Another factor is based upon the basic economic theory of price elasticity. A 2% higher price on a commodity product is usually enough to put that commodity out of the 99% sales category. In other words, the product that cost 2% more is likely to be virtually shut out of the mainstream market in which it competes! This holds true for many products such as plastic resins, well-established wood and paper products, metals, trash liners, fruits and vegetables, bread and milk, automobiles (sold by different dealers) and even computers (to a lesser degree). So it is important that a new invention and its accompanying patent(s) do something wonderful to the product that will make customers want to pay more. And keep that royalty low.very low with commodity products. As low as ½% or less such as the flip-top can patent. Higher royalty rates for a commodity-oriented product may only be warranted if you have developed a new concept (for instance a new high-output process) that can replace an existing commodity product and reduce costs by say 10% or more.
Of the many inventors I have met over the years, I can say that most of them agree that a median royalty rate would be about 3%. Also, you can ask your potential licensee what they think would be fair. If the company has licensed other technologies, it will be able to tell you what some of the standards are. One thing you may also consider is a sliding royalty rate. Start with a higher rate for lower volumes and a declining rate as the sales volume increases. For instance you might have a rate of 5% for sales up to $1 million, then 4% for sales from $2 to $4 million, then 3% for sales from $4 to $8 million and 2% for sales over $8 million. This also serves as an incentive for the licensee to really go out there and make things happen.
Another factor that can play a part in determining the royalty rate would be based upon how much up front money you receive. It is just like a mortgage on a house-you can buy down the rate with an up front fee. So can licensee buy down royalty rates. Keep in mind that an exclusive license will probably command a higher rate than a non-exclusive license. And if there are more than one licensee, you will probably have some special favorable rate for the first one since it is investing more time and money during the initial start-up and marketing phase.
In addition to up front money, consideration for a lower royalty can also be given a licensee if he is willing to pay all your costs for R&D, patenting, traveling expenses and so on. With exclusive licenses, consideration may include the licensee’s defense of the patents if infringed or if there is an invalidity challenge. Make sure that you share in some of the profits in the event such a suit takes place. Usually this is a good incentive since you can only sue for lost royalties, whereas a licensee can sue for lost sales! In other words a lot more money!

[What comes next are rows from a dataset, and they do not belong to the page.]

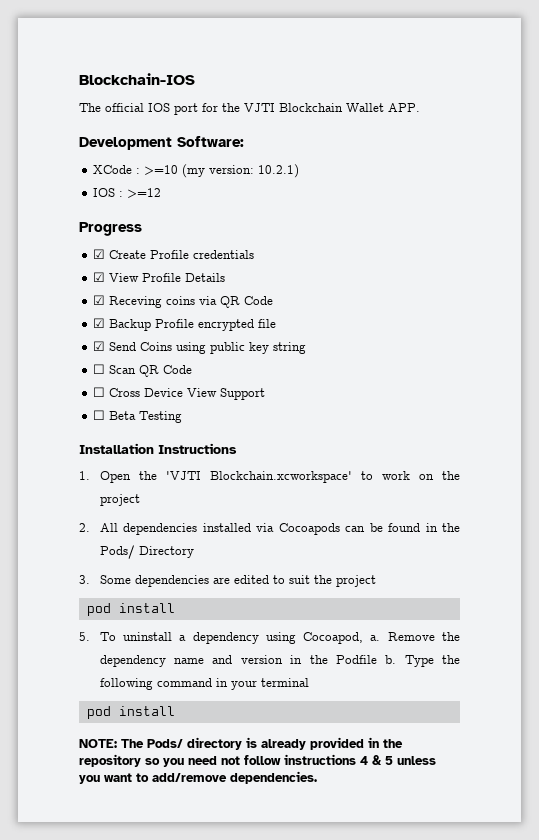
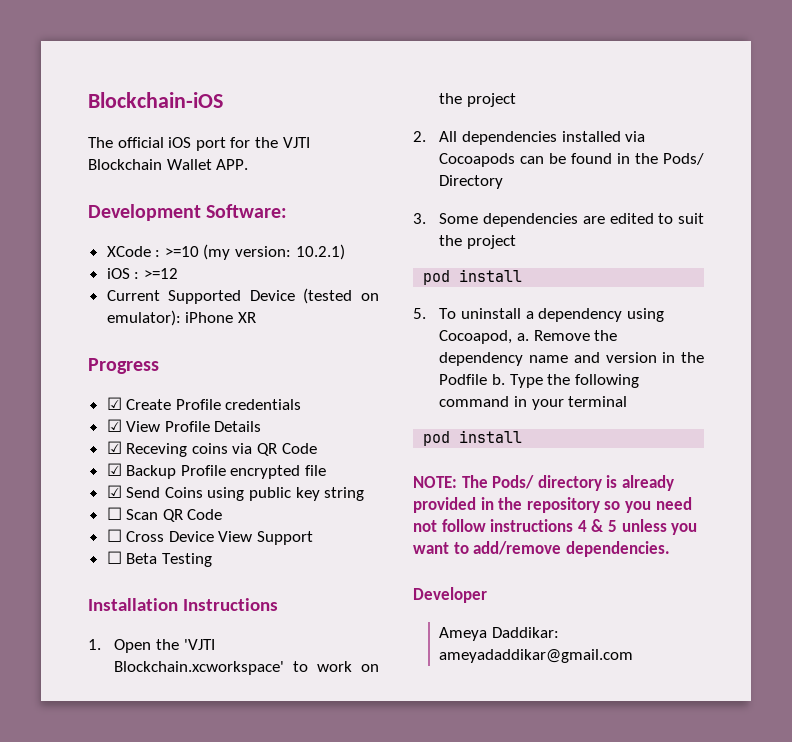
- Blockchain-IOS
+ Blockchain-iOS
- The official IOS port for the VJTI Blockchain Wallet APP.
+ The official iOS port for the VJTI Blockchain Wallet APP.
- IOS : >=12
+ iOS : >=12
+ Current Supported Device (tested on emulator): iPhone XR
+ Developer
+ Ameya Daddikar: ameyadaddikar@gmail.com

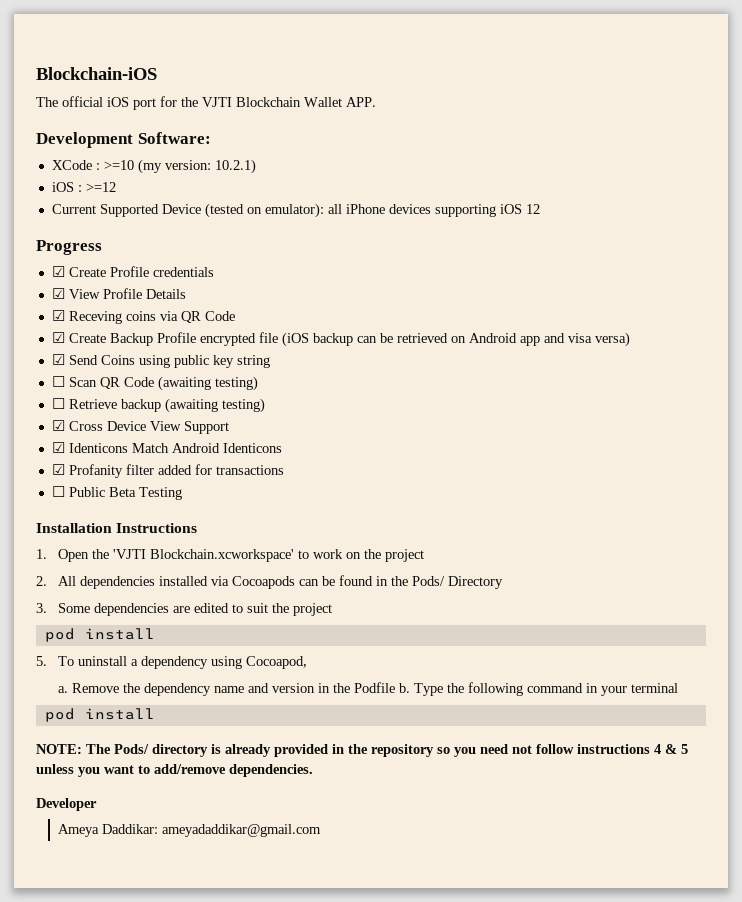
- Current Supported Device (tested on emulator): iPhone XR
+ Current Supported Device (tested on emulator): all iPhone devices supporting iOS 12
- ☑ Backup Profile encrypted file
+ ☑ Create Backup Profile encrypted file (iOS backup can be retrieved on Android app and visa versa)
- ☐ Scan QR Code
- ☐ Cross Device View Support
+ ☐ Scan QR Code (awaiting testing)
+ ☐ Retrieve backup (awaiting testing)
+ ☑ Cross Device View Support
- ☐ Beta Testing
+ ☑ Identicons Match Android Identicons
+ ☑ Profanity filter added for transactions
+ ☐ Public Beta Testing
- 5. To uninstall a dependency using Cocoapod, a.
+ 5. To uninstall a dependency using Cocoapod,
+ a.

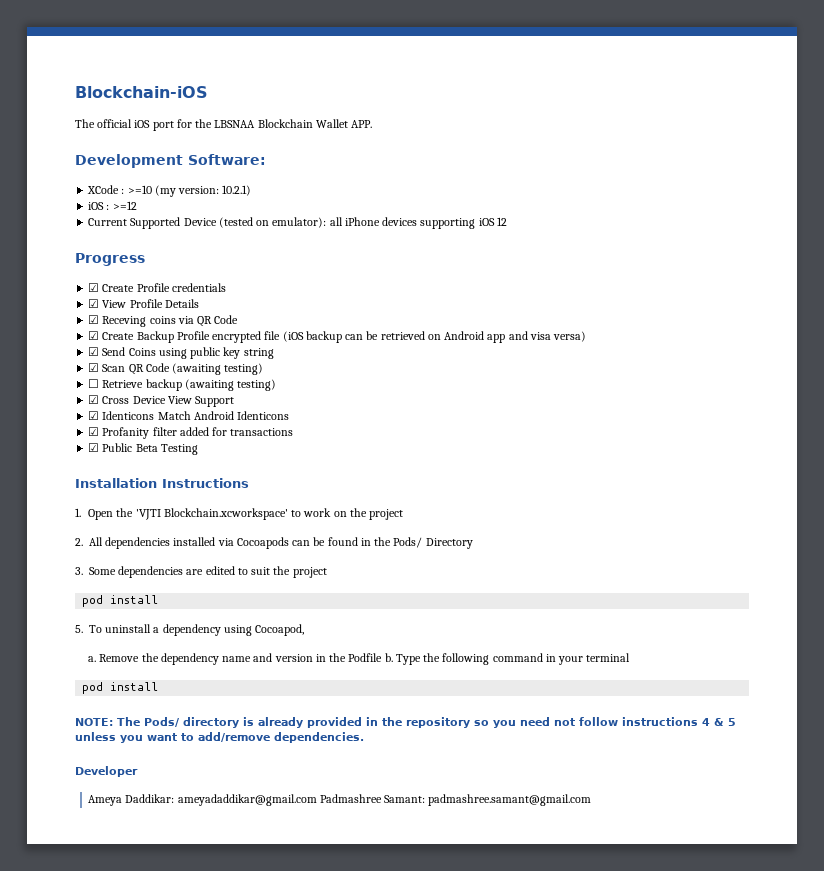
- The official iOS port for the VJTI Blockchain Wallet APP.
+ The official iOS port for the LBSNAA Blockchain Wallet APP.
- ☐ Scan QR Code (awaiting testing)
+ ☑ Scan QR Code (awaiting testing)
- ☐ Public Beta Testing
+ ☑ Public Beta Testing
- Ameya Daddikar: ameyadaddikar@gmail.com
+ Ameya Daddikar: ameyadaddikar@gmail.com Padmashree Samant: padmashree.samant@gmail.com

What is usually more important than royalty rates, is to make sure your licenses have performance clauses that the licensee has to meet, or else the license-if exclusive-is voided or perhaps made non-exclusive. And of course, immediate retribution if royalties and their accompanying reports are not received on time. If you are selling your patent as a condition of a purchase agreement or a license, never assign it until you have been paid in full. It is like the mortgage to the ranch. You wouldn’t want to deed it over to someone after they have only paid the down payment!